--- START ---

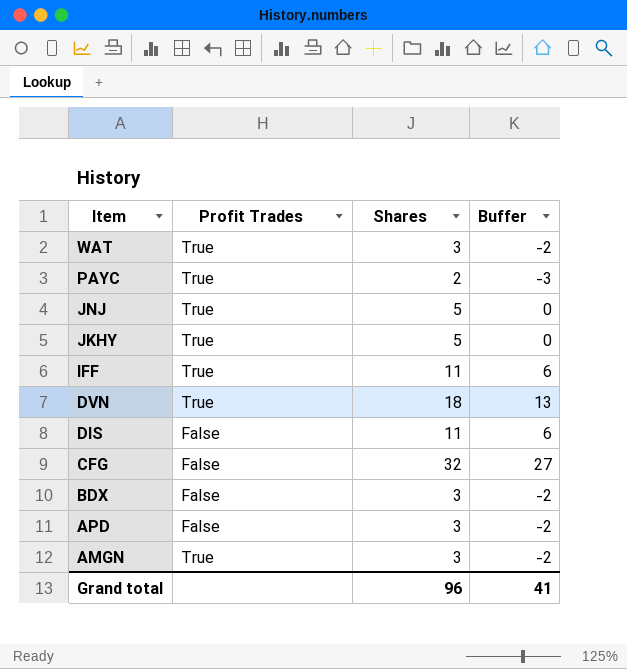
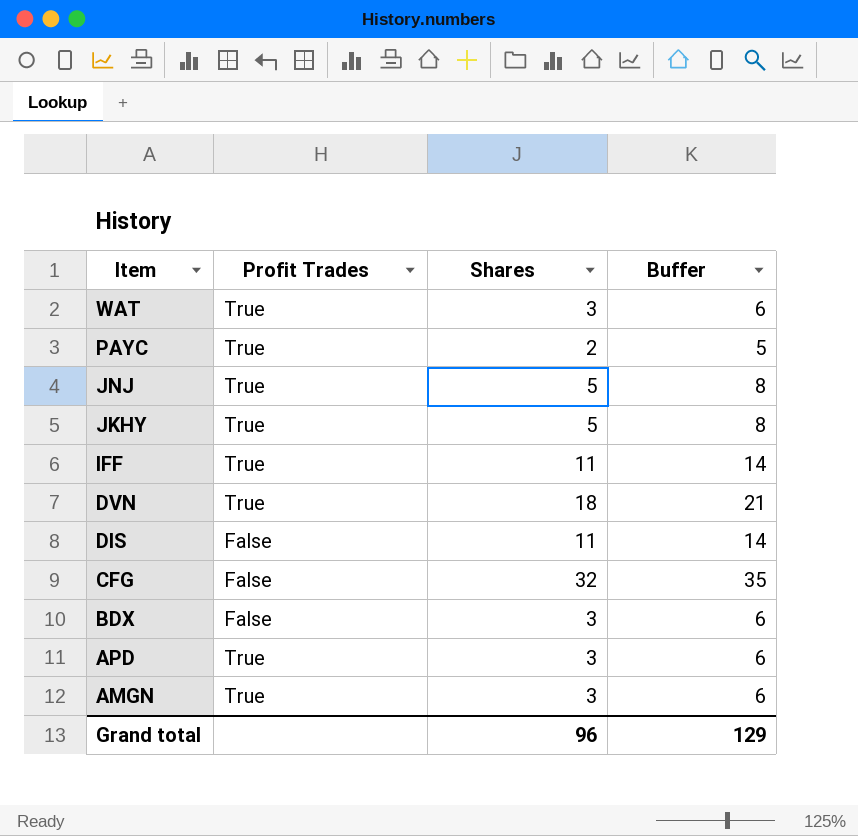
column Buffer | formula: [Shares] - 5 -> [Shares] + 3
APD | Profit Trades: False -> True
Grand total | Buffer: 41 -> 129

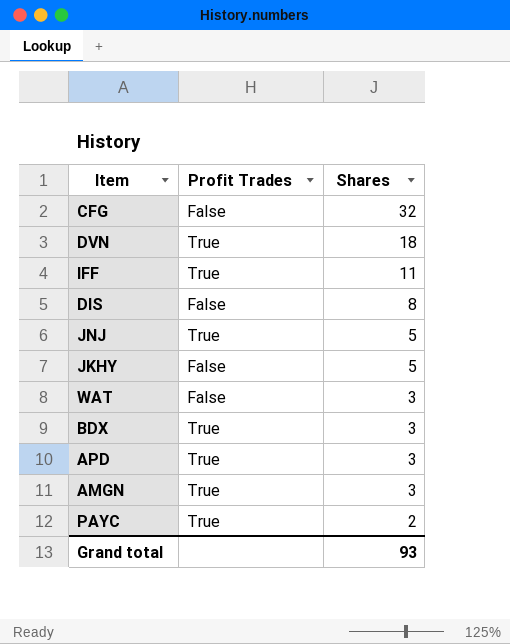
row order: Item descending -> Shares descending
column Buffer | formula: [Shares] + 3 -> none
DIS | Shares: 11 -> 8
JKHY | Profit Trades: True -> False
WAT | Profit Trades: True -> False
BDX | Profit Trades: False -> True
Grand total | Shares: 96 -> 93

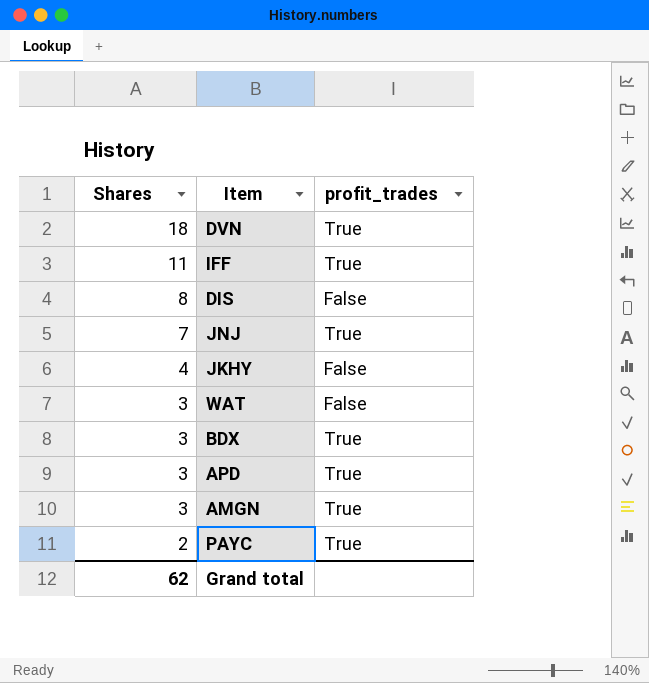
column Shares | position: 3 -> 1
column name: Profit Trades -> profit_trades
row CFG: False | 32 -> none
JNJ | Shares: 5 -> 7
JKHY | Shares: 5 -> 4
Grand total | Shares: 93 -> 62

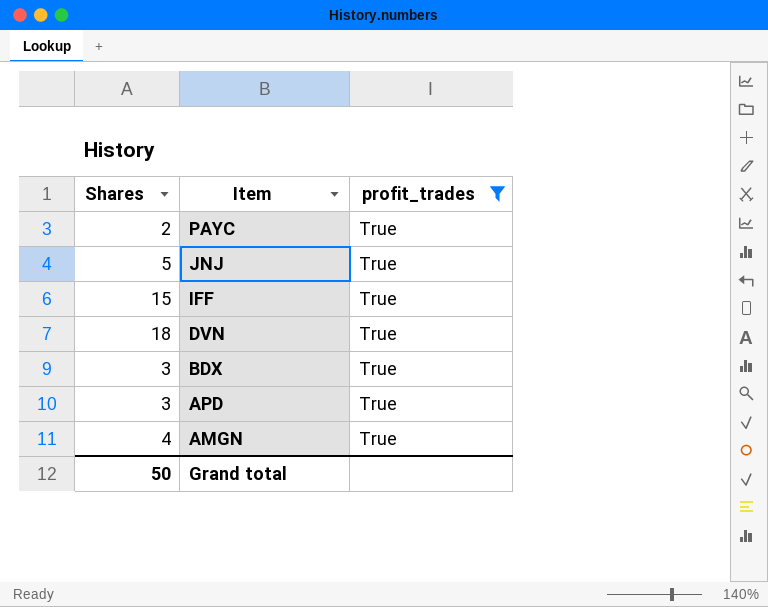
filter: none -> profit_trades = True
row order: Shares descending -> Item descending
JNJ | Shares: 7 -> 5
IFF | Shares: 11 -> 15
AMGN | Shares: 3 -> 4
Grand total | Shares: 62 -> 50

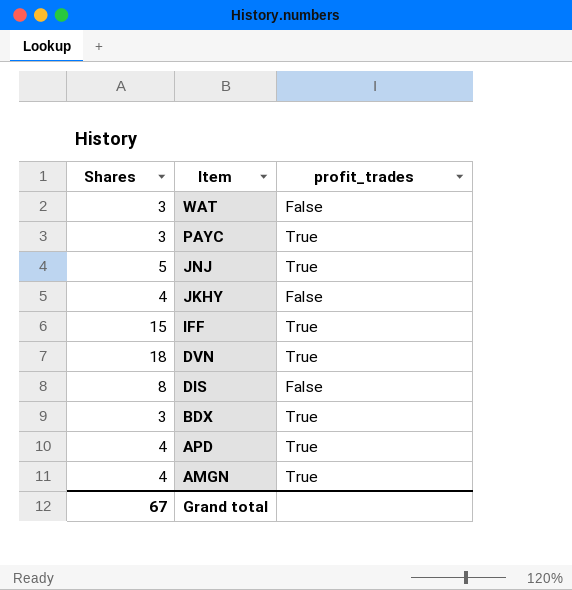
filter: profit_trades = True -> none
PAYC | Shares: 2 -> 3
APD | Shares: 3 -> 4
Grand total | Shares: 50 -> 67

--- END ---

What the task requires — Once you find the string "True" in a line of the records, copy that line.

Task solution —
APD | Profit Trades: False -> True
JKHY | Profit Trades: True -> False
WAT | Profit Trades: True -> False
BDX | Profit Trades: False -> True
filter: none -> profit_trades = True
filter: profit_trades = True -> none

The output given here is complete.